Marktplätze erfüllen nicht alle Anforderungen

Reduziert man den Begriff Plattformökonomie auf das vertriebslastige Thema Marktplätze, ist dieser Bereich relativ weit entwickelt: Über Marktplätze kann eine Bank seit langem schon „flow on demand“, also planbares Wachstum, generieren. Marktplätze machen den Banken naturgemäß oft die Kundenschnittstelle streitig, somit hängt die Planbarkeit von Wachstum letztlich an der Unterwerfung unter das Preisdiktat der Marktplätze. Um das Thema Marktplatz herum entstand in den vergangenen Jahren der Bereich Open Banking mit dem Ziel, das Angebot der Bank innerhalb der Bank-IT-Infrastruktur durch externe Services und Produkte zu erweitern. Hierbei bleiben allerdings die Integrations- und Wartungsaufwände, und vor allem die Personalkosten auf Seiten der Bank, bestehen.

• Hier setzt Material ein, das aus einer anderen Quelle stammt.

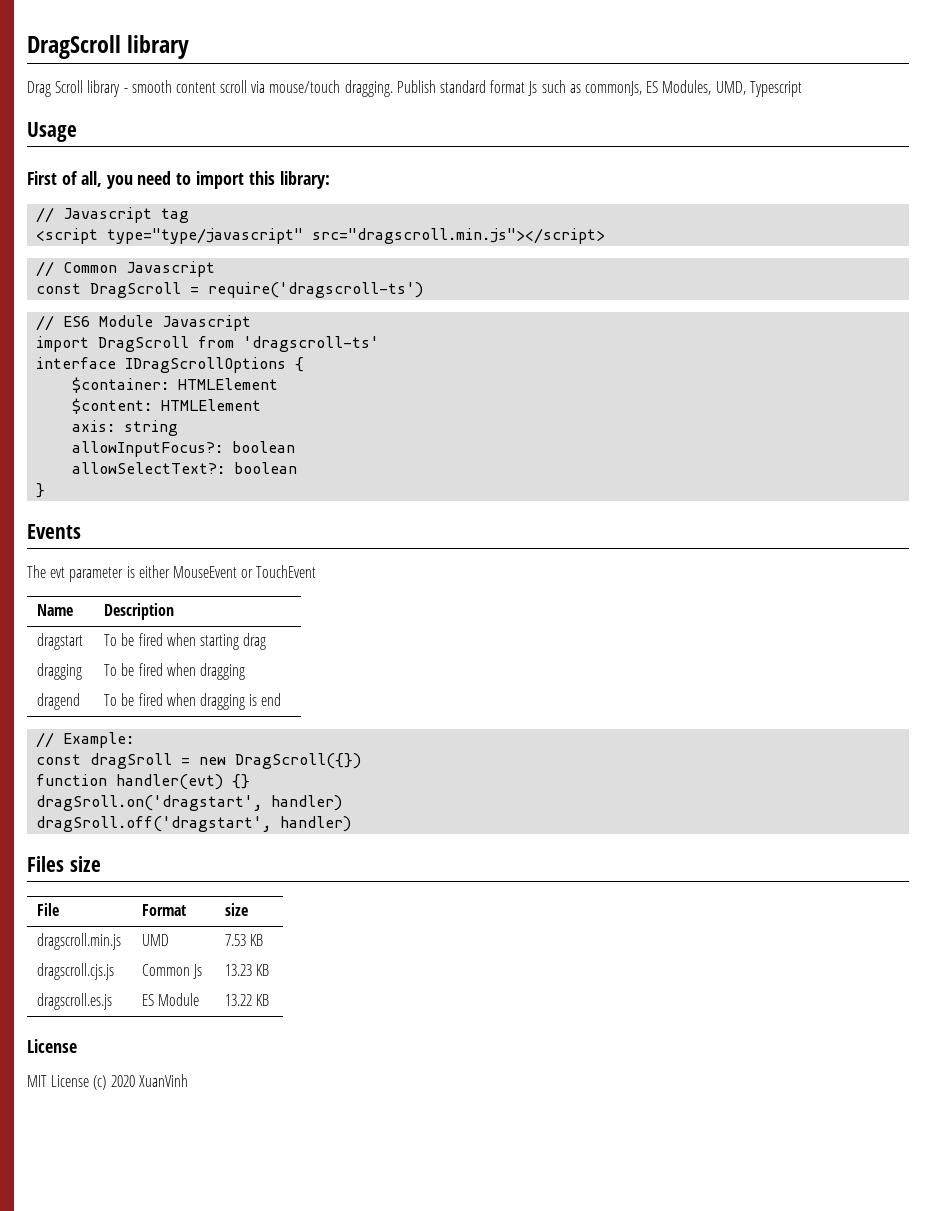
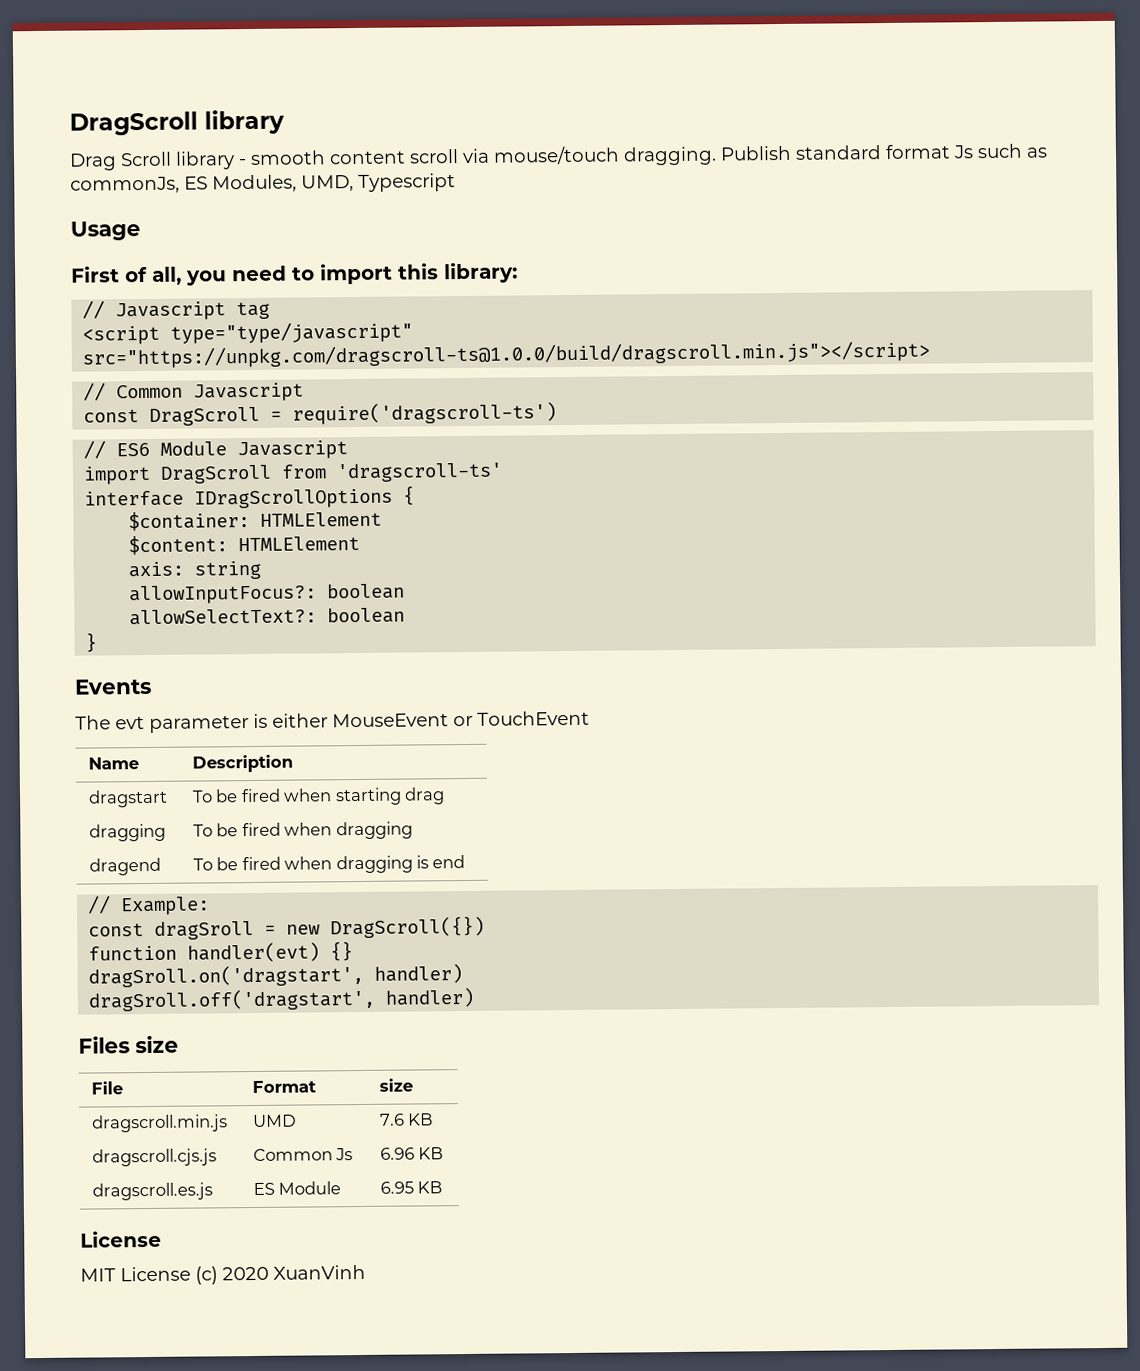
- <script type="type/javascript" src="dragscroll.min.js"></script>
+ <script type="type/javascript" src="https://unpkg.com/dragscroll-ts@1.0.0/build/dragscroll.min.js"></script>
- dragscroll.min.js | UMD | 7.53 KB
+ dragscroll.min.js | UMD | 7.6 KB
- dragscroll.cjs.js | Common Js | 13.23 KB
+ dragscroll.cjs.js | Common Js | 6.96 KB
- dragscroll.es.js | ES Module | 13.22 KB
+ dragscroll.es.js | ES Module | 6.95 KB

Königsklasse: Business Process Outsourcing

Als Antwort auf diese Problematiken kommt daher immer stärker Business Process Outsourcing (BPO) ins Spiel, womit Kostenersparnis in IT-, Personal-, Produkt- und Prozess-Infrastruktur ermöglicht wird. Dies kam bisher eher bei Fintechs zum Einsatz, zum Beispiel durch Nutzung von Fronting-Banken, und ist bei klassischen Banken noch nicht so stark zu beobachten wie der Einsatz von Marktplätzen und Open Banking. Durch BPO kann von den Skaleneffekten der entsprechenden Banking-as-a-Service (BaaS)-Anbieter profitiert werden und das Thema Ressourcensteuerung wird damit faktisch ausgelagert.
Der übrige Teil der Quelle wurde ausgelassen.